The 1992–93 FA Premier League was the inaugural season of the Premier League, the top division of English football. The season began on 15 August 1992 and ended on 11 May 1993. The league was made up of the 22 clubs that broke away from The Football League at the end of the 1991–92 season. The new league was backed up by a five-year, £305 million deal with Sky to televise Premier League matches. In concept, the Premier League was identical to the old First Division of the Football League, which was now reduced to three divisions.

Overview

Background

In May 1992–93, the breakaway league signed a broadcasting rights contract with Sky and the BBC valued at £304 million, the largest such agreement in the history of British sport.
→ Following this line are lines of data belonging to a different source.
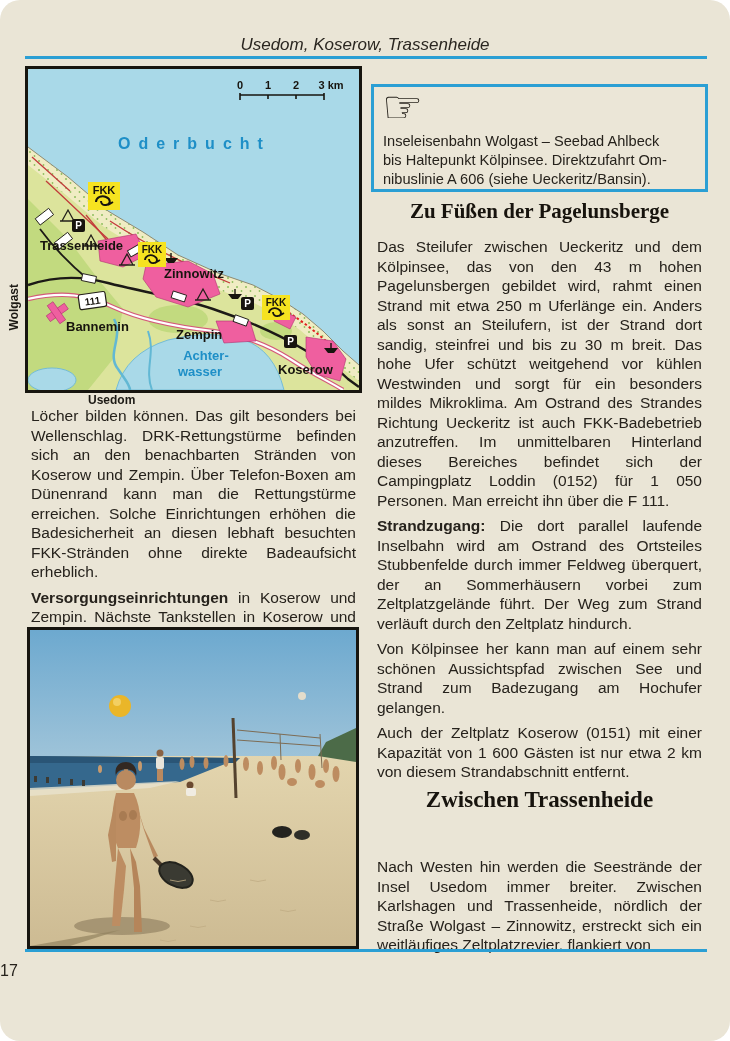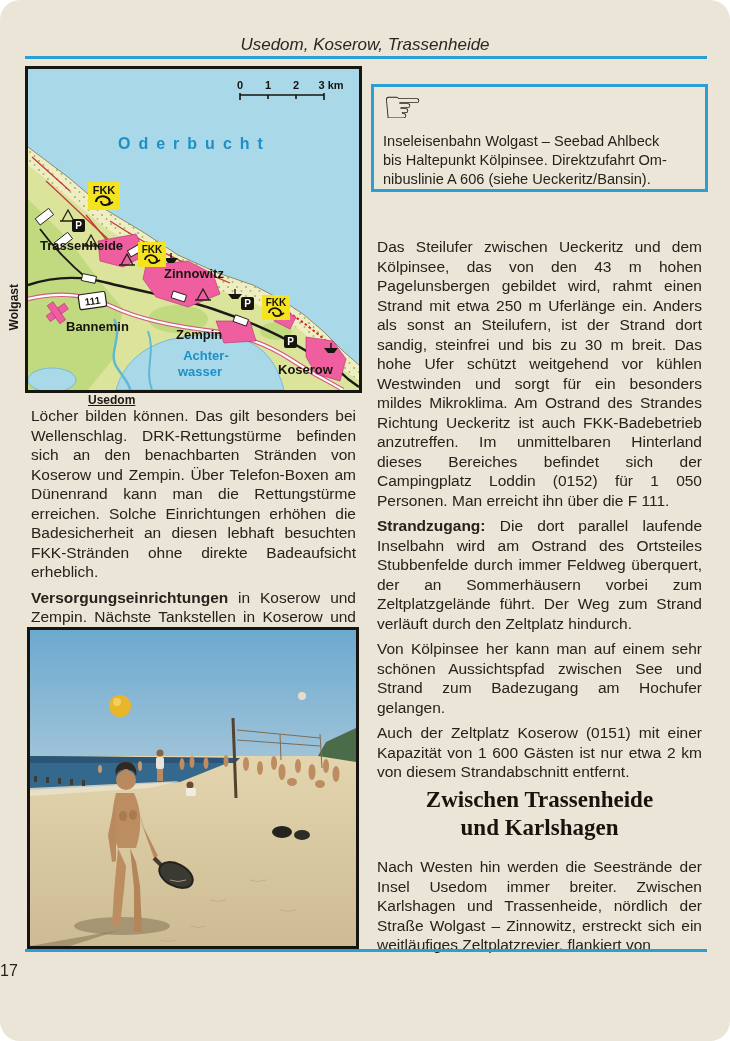"Zu Füßen der Pagelunsberge" div.h-serif { html: none -> <div>Zu Füßen der Pagelunsberge</div> }
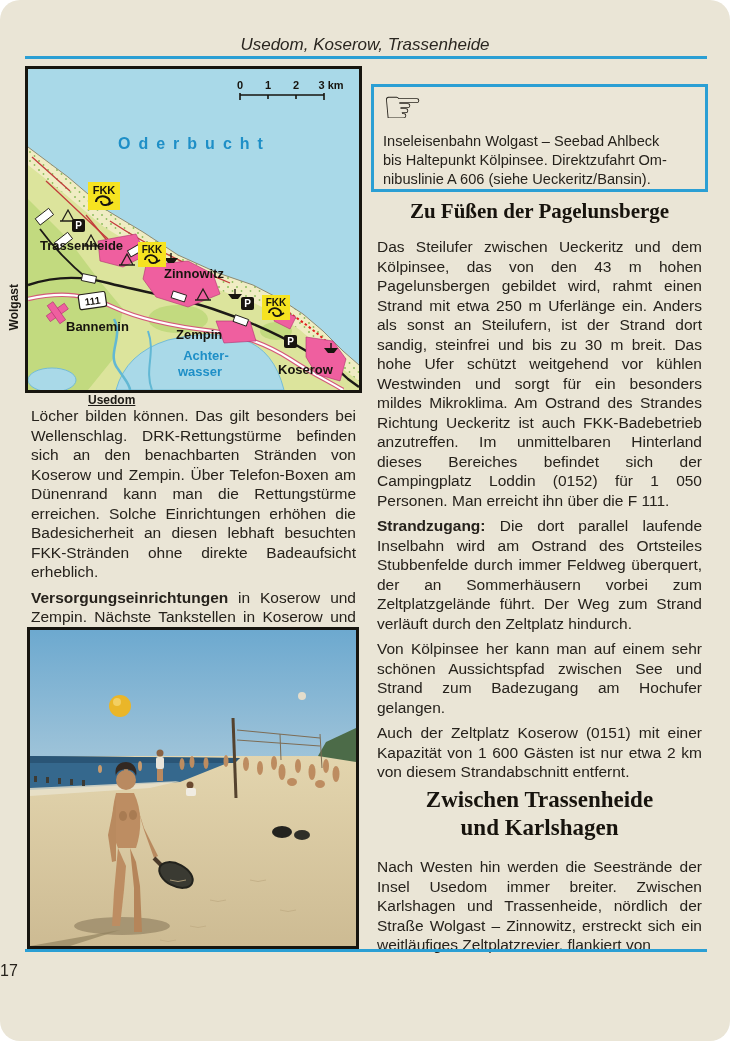"Usedom" div.map-caption { text-decoration: underline -> none }
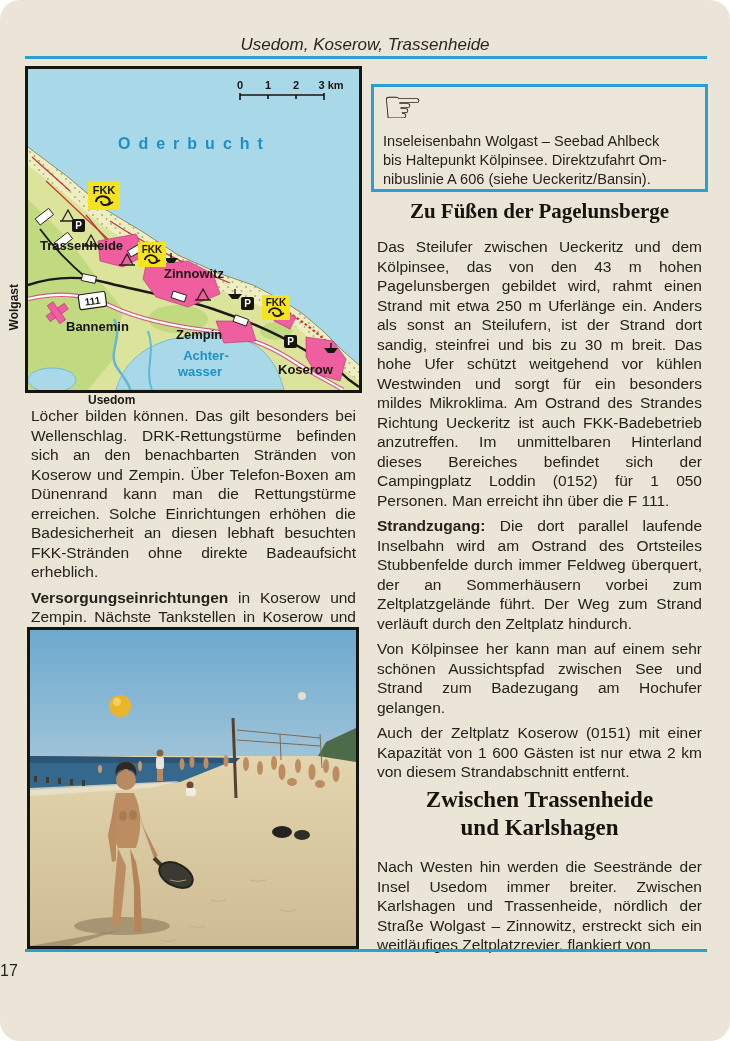"und Karlshagen" span { html: <span>und Karlshagen</span> -> none }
The league's executive committee was unable, however, to secure title sponsorship for the new competition after eight clubs blocked a proposed £13 million deal with brewers Bass. Nonetheless, clubs began to utilise their dramatically increased wealth to fund a series of high-profile transfers.

Although the idea of a super league had been mentioned by football's governing bodies and evaluated by the media since the mid 1980s, plans for a new Premier League of 22 clubs were first unveiled by the Football Association in October 1990, and included in the Football Association's Blueprint for the Future of Football, published in June 1991. The majority of First Division clubs, particularly long-established top clubs including Arsenal and Manchester United, were in favour of a breakaway from the Football League, although Football League president Bill Fox criticised the planned Premier League as an attempt by the Football Association to "hijack" the First Division. 

Shortly before the season began, newly promoted Blackburn Rovers signed Southampton's 21-year-old England international striker Alan Shearer for a new British record fee variously reported as £3.3 million, £3.4 million, or £3.6 million. Several other players moved for fees of £2 million or more, including Arsenal's David Rocastle, who joined Leeds United, Dean Saunders, who moved from Liverpool to Aston Villa, and Teddy Sheringham, who left Nottingham Forest for Tottenham Hotspur.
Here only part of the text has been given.